*** Opening of Materials provided ***
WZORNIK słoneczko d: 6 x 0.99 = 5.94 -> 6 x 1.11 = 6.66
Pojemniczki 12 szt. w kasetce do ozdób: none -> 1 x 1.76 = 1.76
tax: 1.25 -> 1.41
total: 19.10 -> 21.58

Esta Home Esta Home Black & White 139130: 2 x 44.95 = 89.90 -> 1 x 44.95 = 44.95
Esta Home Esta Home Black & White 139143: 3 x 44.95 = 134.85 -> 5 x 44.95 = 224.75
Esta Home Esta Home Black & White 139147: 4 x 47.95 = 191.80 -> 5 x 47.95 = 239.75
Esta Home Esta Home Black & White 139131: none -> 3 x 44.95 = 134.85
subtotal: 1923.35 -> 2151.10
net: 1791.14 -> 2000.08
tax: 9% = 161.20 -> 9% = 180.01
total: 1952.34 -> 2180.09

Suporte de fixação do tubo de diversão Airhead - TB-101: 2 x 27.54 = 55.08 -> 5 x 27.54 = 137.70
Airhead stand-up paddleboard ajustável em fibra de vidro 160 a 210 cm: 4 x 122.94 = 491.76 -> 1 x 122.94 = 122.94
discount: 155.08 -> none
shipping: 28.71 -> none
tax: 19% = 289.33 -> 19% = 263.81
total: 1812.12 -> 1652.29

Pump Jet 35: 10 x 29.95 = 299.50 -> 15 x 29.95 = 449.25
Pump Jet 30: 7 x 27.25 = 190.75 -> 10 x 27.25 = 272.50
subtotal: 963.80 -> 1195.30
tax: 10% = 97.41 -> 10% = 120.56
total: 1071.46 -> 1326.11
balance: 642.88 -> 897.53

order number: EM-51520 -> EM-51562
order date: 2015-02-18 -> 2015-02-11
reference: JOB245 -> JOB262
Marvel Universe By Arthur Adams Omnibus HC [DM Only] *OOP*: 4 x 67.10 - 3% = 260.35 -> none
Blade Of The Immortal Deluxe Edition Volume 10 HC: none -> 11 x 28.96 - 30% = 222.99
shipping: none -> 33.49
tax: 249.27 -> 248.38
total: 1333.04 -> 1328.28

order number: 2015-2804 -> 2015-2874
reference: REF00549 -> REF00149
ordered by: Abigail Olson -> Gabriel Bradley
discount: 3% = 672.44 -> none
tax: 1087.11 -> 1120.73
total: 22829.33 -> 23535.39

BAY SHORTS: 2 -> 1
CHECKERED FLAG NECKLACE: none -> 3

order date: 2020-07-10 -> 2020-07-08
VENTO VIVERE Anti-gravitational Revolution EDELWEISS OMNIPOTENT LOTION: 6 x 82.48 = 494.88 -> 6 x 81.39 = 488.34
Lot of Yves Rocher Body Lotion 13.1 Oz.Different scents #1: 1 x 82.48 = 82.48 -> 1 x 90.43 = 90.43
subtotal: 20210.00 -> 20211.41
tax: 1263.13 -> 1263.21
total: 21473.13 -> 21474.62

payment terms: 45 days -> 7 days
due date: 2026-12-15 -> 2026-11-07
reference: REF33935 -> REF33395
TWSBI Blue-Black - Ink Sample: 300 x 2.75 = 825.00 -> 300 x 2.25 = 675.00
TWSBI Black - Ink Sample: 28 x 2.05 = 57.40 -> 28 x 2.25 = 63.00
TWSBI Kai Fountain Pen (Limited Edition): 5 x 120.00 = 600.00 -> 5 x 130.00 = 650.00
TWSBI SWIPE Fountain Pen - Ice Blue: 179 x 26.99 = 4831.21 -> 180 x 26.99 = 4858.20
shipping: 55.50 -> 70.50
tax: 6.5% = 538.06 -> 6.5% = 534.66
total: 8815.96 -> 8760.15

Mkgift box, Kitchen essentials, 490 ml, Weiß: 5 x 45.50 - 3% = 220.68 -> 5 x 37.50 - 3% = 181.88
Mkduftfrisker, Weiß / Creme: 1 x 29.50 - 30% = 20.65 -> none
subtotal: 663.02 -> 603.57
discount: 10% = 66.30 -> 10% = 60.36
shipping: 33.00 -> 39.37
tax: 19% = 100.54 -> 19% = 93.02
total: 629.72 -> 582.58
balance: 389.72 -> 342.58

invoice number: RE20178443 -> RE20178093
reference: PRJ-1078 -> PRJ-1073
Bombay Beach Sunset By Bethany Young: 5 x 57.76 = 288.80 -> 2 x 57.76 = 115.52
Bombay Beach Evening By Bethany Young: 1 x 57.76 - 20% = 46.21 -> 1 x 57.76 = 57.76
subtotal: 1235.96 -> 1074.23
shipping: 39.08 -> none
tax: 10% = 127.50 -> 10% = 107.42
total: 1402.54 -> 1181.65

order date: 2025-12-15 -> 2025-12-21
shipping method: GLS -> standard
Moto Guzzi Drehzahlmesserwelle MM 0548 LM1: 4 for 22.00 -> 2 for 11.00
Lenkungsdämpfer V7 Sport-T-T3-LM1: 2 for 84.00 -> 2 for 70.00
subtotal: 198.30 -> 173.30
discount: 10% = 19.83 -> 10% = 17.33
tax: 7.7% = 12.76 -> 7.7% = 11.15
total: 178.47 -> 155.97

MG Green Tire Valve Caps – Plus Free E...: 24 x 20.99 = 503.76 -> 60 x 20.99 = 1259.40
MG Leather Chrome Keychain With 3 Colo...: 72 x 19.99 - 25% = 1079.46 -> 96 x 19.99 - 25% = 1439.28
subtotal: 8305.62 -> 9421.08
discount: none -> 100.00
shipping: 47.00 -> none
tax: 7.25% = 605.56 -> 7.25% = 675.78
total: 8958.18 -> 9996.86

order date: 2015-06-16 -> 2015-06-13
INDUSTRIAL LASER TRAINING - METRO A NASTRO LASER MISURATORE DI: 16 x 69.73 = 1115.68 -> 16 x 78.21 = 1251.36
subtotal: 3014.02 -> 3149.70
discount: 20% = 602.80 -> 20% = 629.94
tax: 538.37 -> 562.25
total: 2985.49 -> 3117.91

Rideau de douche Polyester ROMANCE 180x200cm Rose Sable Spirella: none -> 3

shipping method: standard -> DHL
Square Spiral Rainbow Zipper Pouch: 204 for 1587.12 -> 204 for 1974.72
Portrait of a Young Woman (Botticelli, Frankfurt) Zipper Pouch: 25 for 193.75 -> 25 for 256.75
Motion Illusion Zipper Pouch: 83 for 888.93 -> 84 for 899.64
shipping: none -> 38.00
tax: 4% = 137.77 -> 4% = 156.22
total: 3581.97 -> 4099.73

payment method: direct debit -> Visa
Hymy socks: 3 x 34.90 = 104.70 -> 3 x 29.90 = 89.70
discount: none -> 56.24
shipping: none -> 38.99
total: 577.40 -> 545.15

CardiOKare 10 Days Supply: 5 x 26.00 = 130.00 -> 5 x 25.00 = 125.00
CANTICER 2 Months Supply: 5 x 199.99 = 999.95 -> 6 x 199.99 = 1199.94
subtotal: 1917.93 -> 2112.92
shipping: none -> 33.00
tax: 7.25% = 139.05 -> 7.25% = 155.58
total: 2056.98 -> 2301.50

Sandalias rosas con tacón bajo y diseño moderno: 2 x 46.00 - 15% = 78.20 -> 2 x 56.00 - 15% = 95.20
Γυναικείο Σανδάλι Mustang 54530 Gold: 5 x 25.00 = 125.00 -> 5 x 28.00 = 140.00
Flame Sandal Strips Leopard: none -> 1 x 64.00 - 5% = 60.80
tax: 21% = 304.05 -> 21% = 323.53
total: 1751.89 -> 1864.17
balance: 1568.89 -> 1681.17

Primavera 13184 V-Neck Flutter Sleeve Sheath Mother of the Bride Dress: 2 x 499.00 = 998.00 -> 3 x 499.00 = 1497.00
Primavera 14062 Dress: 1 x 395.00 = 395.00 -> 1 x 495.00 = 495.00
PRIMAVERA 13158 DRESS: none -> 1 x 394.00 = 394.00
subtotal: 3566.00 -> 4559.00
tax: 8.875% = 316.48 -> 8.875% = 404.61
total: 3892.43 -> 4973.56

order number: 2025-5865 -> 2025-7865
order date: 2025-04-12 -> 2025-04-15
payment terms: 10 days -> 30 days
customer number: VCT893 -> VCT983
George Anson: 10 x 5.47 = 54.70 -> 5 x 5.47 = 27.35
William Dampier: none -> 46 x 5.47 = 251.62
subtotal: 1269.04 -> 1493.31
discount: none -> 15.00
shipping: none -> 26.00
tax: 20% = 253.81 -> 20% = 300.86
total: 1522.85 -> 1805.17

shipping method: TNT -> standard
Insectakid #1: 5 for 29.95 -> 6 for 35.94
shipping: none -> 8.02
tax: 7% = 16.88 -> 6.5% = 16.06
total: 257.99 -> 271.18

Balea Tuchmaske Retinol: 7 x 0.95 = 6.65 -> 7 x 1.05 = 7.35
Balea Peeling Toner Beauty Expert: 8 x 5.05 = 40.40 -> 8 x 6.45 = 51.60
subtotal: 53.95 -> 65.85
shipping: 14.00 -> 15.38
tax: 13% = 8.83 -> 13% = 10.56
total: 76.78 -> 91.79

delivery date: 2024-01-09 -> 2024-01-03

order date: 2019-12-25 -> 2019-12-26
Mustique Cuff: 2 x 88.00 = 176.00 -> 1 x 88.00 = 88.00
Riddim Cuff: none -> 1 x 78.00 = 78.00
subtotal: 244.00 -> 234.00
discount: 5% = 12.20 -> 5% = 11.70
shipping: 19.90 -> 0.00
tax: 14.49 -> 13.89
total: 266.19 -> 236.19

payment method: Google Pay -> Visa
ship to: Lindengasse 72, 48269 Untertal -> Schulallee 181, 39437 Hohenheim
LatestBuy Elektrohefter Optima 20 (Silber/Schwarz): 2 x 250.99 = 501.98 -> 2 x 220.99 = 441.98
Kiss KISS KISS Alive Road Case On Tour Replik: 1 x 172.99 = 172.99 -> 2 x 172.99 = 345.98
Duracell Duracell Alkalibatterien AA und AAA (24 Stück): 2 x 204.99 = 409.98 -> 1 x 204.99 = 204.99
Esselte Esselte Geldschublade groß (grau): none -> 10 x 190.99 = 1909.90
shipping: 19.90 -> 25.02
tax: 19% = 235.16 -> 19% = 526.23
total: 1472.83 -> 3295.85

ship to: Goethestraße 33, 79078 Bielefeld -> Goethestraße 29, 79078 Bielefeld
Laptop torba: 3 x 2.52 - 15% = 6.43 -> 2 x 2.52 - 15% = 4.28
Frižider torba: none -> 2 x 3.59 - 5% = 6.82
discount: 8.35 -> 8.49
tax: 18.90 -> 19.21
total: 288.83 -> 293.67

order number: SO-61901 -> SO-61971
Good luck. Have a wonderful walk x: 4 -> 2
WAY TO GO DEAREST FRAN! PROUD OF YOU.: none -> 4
*** Close of Materials provided ***
What you need to do:
Scan the entries above for the string "Esta" and copy each line that contains it.

Task result:
Esta Home Esta Home Black & White 139130: 2 x 44.95 = 89.90 -> 1 x 44.95 = 44.95
Esta Home Esta Home Black & White 139143: 3 x 44.95 = 134.85 -> 5 x 44.95 = 224.75
Esta Home Esta Home Black & White 139147: 4 x 47.95 = 191.80 -> 5 x 47.95 = 239.75
Esta Home Esta Home Black & White 139131: none -> 3 x 44.95 = 134.85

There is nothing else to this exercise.